### Prompt
Those lines of the data that hold the word "flex" are to be copied out.

### Stored data

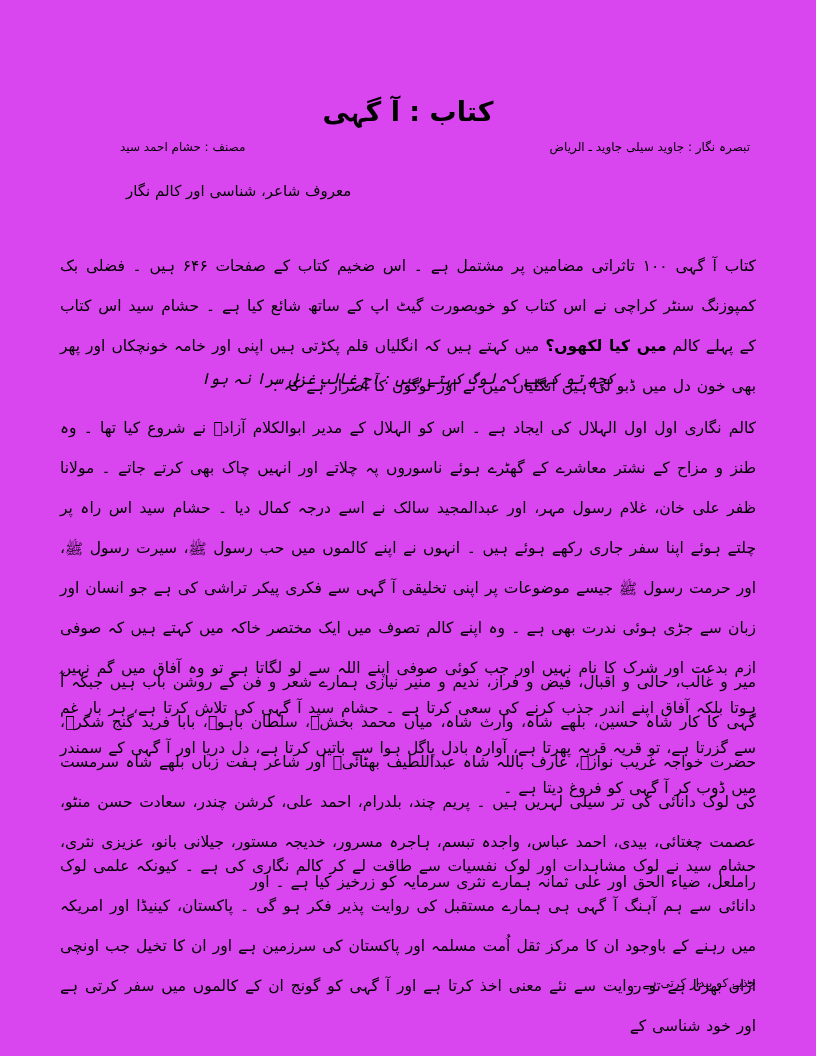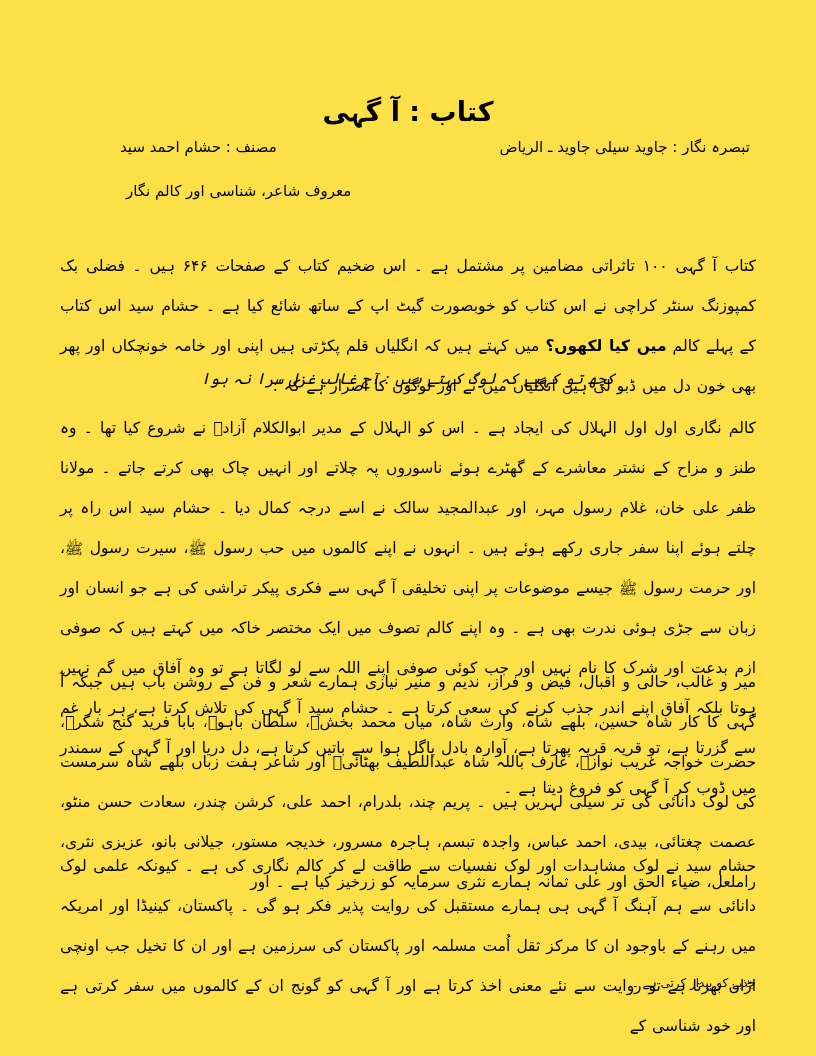--- a/index.html
+++ b/index.html
@@ -15,21 +15,21 @@
     font-family: "DejaVu Sans", "Liberation Sans", sans-serif;
     color: #000000;
     overflow: hidden;
   }
 
   .page {
     position: absolute;
     inset: 0;
     width: 816px;
     height: 1056px;
-    background: #fde047;
+    background: #d946ef;
   }
 
   
   .doc-title {
     position: absolute;
     top: 74px;
     left: 0;
     width: 816px;
     text-align: center;
     font-size: 27px;
@@ -42,21 +42,21 @@
   
   .byline-row {
     position: absolute;
     left: 60px;
     width: 696px;
     display: flex;
     flex-direction: row-reverse;
     justify-content: space-between;
     align-items: baseline;
     direction: rtl;
-    font-size: 15px;
+    font-size: 12px;
     line-height: 22px;
     white-space: nowrap;
   }
   .byline-row.row1 { top: 136px; }
   .byline-author   { margin-left: 0; margin-right: 0; padding-left: 60px; }
   .byline-reviewer { padding-right: 6px; }
 
   .byline-sub {
     position: absolute;
     top: 180px;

### Response below
     display: flex;
     flex-direction: row-reverse;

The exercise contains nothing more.